**RECORDS SHOWN**.
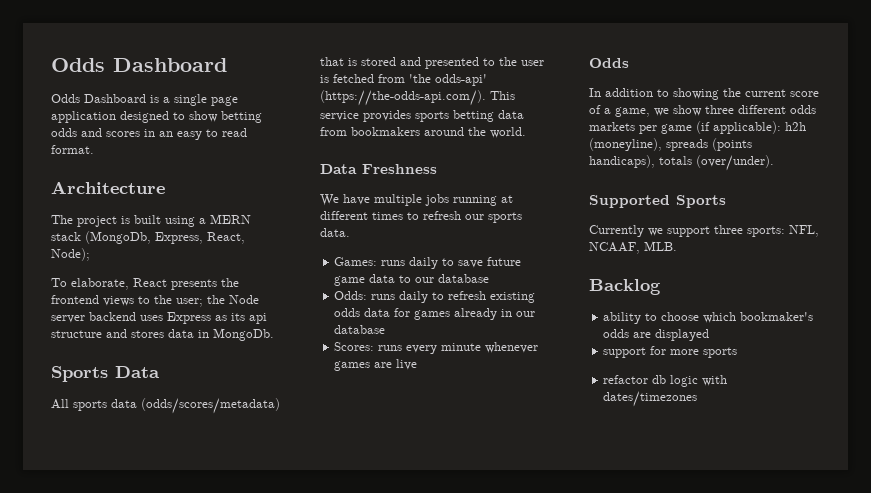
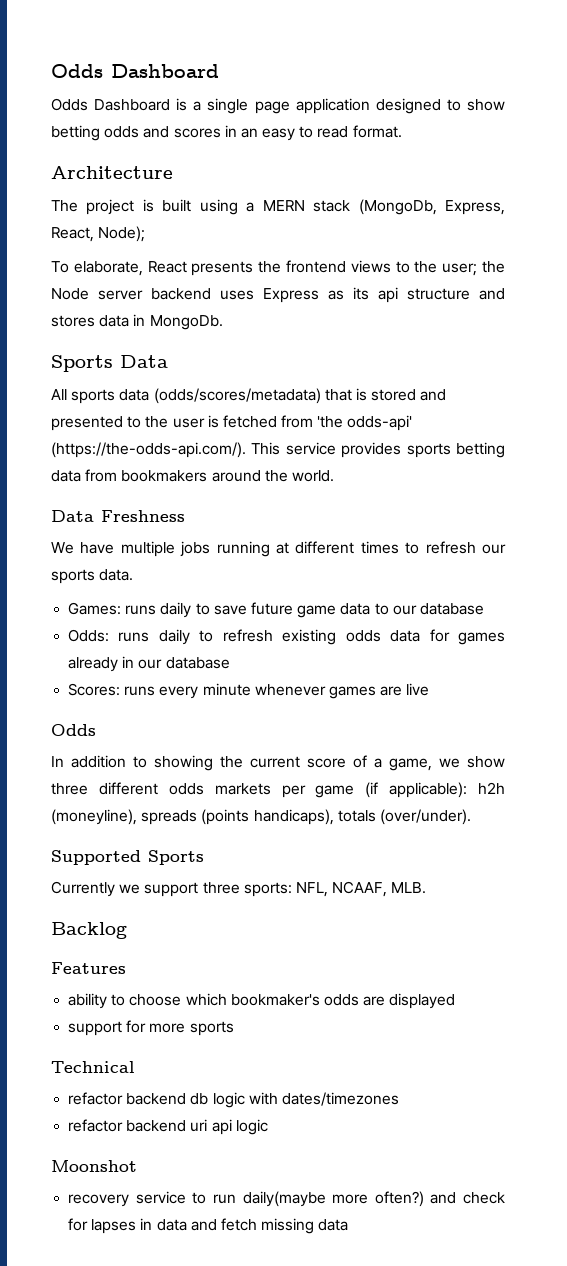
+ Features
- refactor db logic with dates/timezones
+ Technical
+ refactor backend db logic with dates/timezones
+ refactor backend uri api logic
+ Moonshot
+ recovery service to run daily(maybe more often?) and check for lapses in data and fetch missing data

---

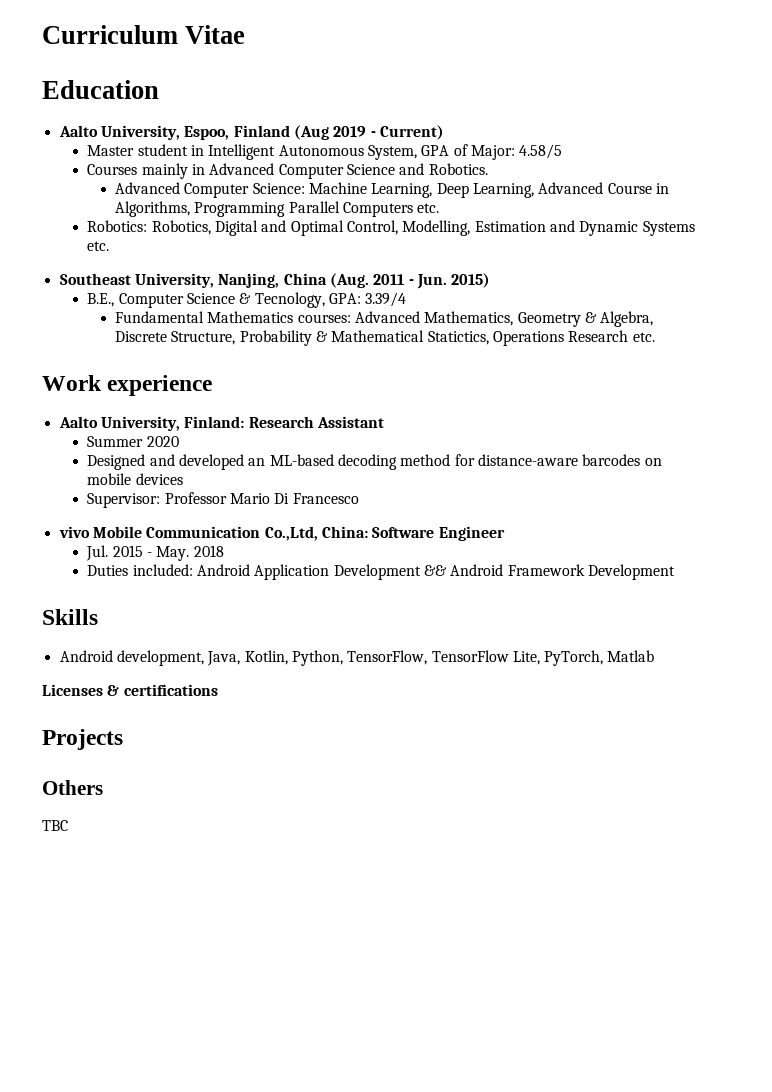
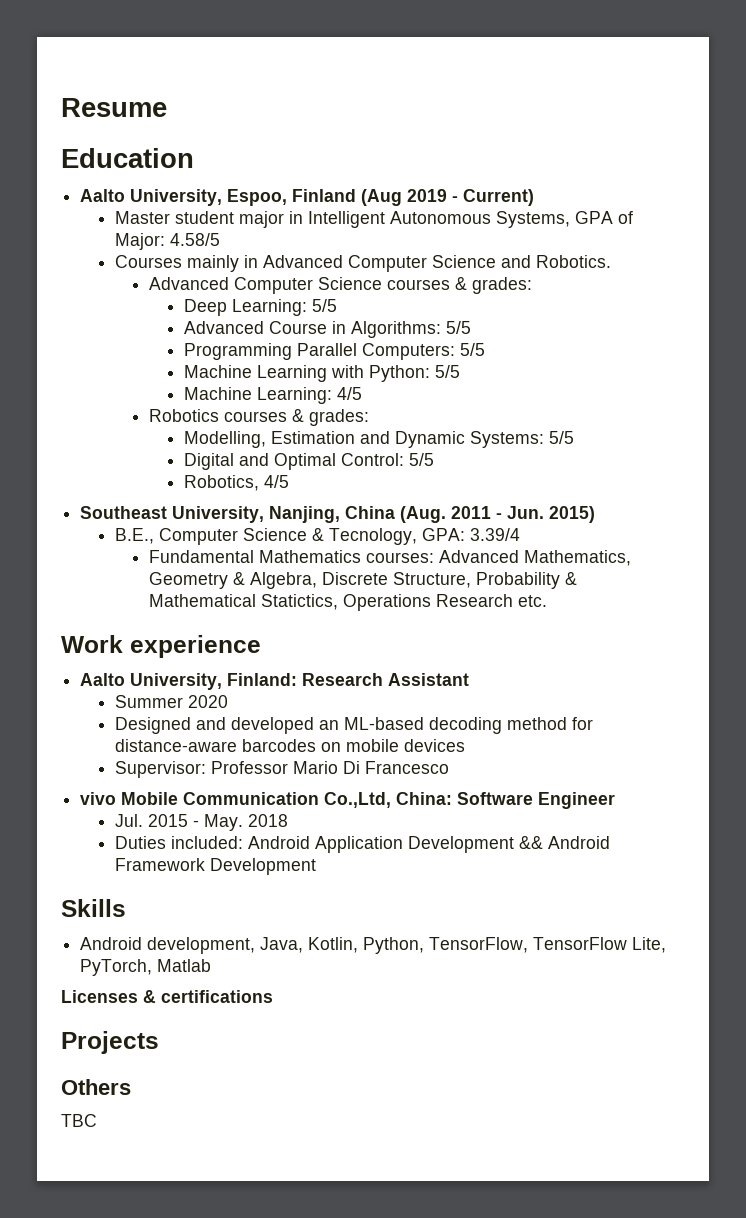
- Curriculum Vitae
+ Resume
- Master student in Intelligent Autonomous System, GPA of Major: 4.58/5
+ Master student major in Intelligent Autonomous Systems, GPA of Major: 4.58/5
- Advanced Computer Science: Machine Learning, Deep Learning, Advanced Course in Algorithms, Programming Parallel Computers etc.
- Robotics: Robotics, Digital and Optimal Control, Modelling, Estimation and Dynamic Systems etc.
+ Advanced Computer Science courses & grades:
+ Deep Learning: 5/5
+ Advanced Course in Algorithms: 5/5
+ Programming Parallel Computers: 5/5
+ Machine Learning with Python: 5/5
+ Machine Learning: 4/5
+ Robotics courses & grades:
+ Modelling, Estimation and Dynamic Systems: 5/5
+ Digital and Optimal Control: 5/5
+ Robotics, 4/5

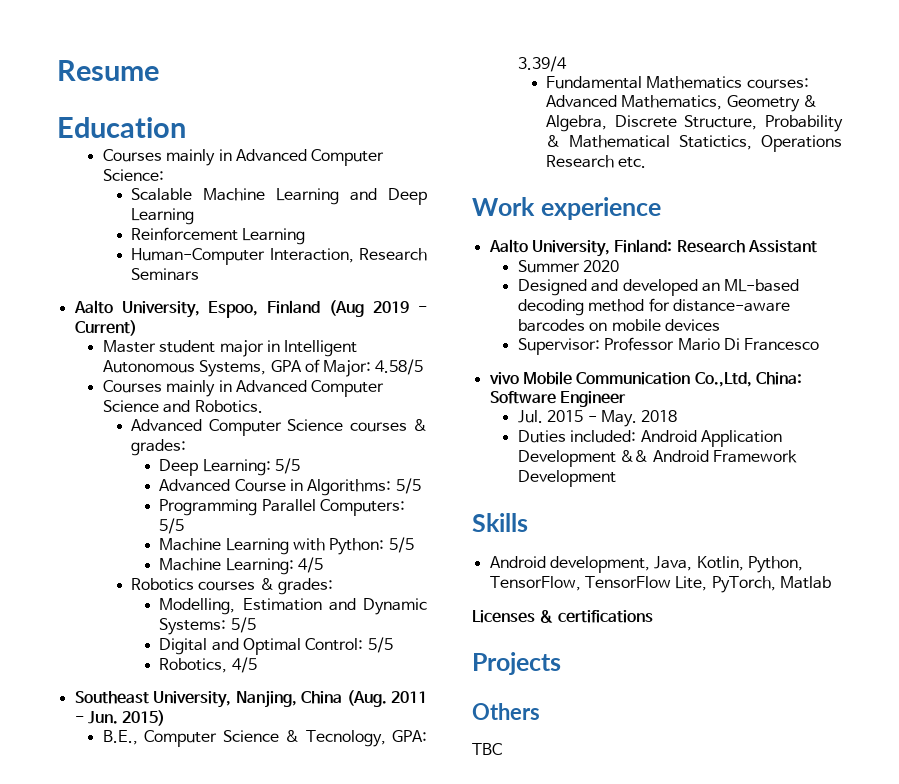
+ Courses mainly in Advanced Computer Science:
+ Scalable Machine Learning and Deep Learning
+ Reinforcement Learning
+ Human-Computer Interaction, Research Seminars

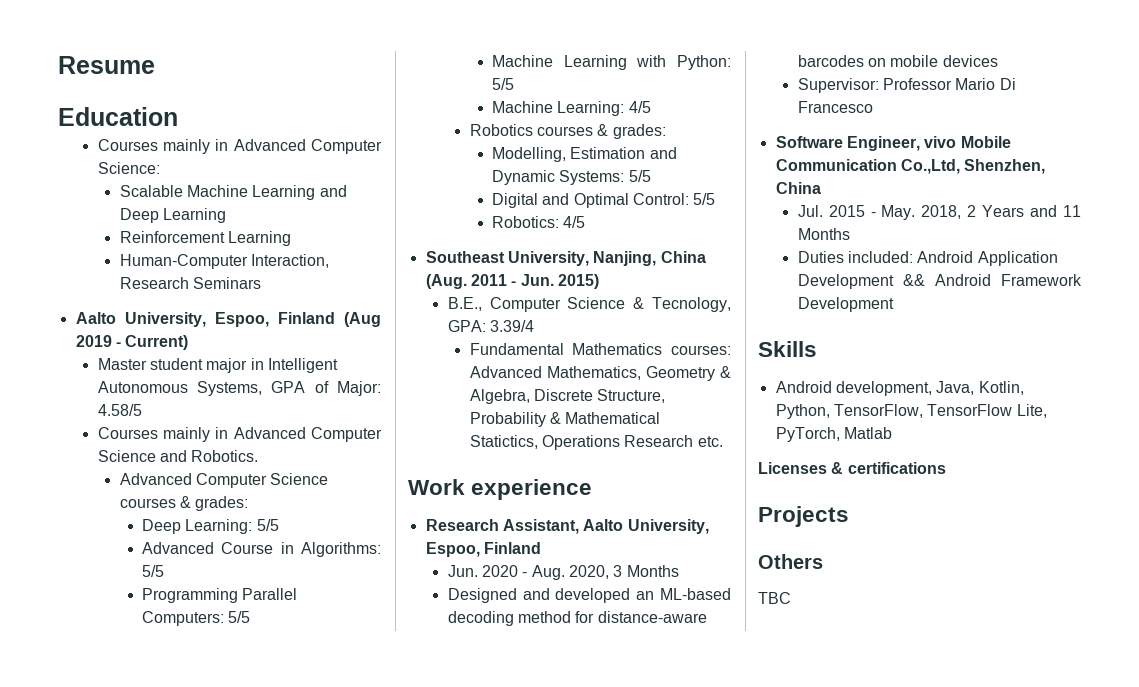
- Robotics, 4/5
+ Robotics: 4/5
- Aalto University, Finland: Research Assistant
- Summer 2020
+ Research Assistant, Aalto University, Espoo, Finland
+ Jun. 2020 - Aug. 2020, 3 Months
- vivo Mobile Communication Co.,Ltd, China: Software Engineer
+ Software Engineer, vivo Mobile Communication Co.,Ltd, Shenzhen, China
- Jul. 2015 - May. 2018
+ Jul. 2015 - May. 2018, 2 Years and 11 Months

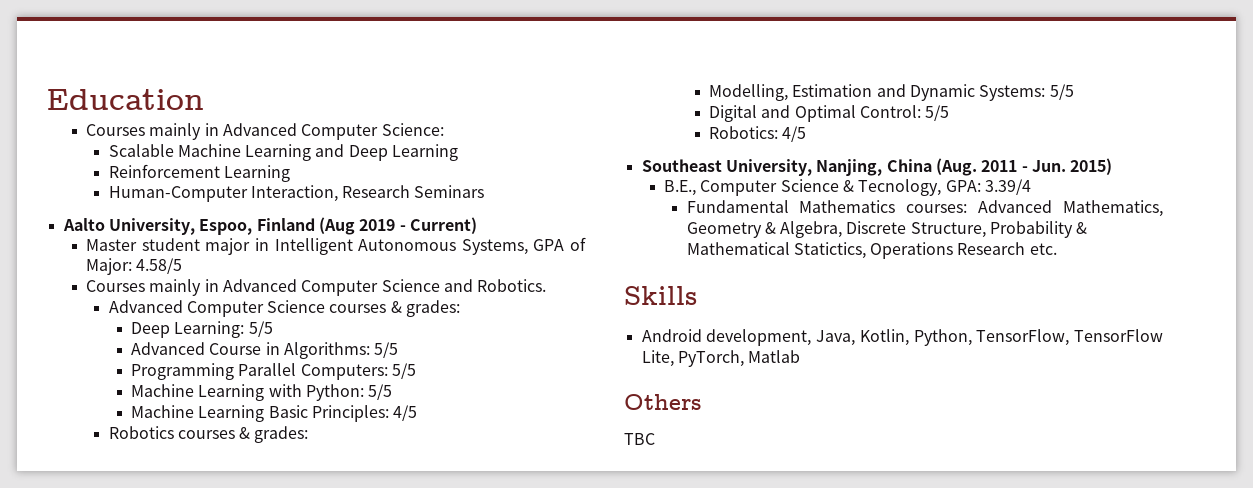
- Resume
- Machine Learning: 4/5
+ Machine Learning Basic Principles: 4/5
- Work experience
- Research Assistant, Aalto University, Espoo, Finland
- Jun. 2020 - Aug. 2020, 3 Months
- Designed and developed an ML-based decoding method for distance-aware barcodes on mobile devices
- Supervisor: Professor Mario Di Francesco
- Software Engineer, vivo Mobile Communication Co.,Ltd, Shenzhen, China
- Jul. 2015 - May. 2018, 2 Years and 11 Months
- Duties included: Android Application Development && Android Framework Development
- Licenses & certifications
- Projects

**YOUR TASK**.
The lines in the entries above that carry the word "logic" must be copied.

**TASK RESPONSE**.
- refactor db logic with dates/timezones
+ refactor backend db logic with dates/timezones
+ refactor backend uri api logic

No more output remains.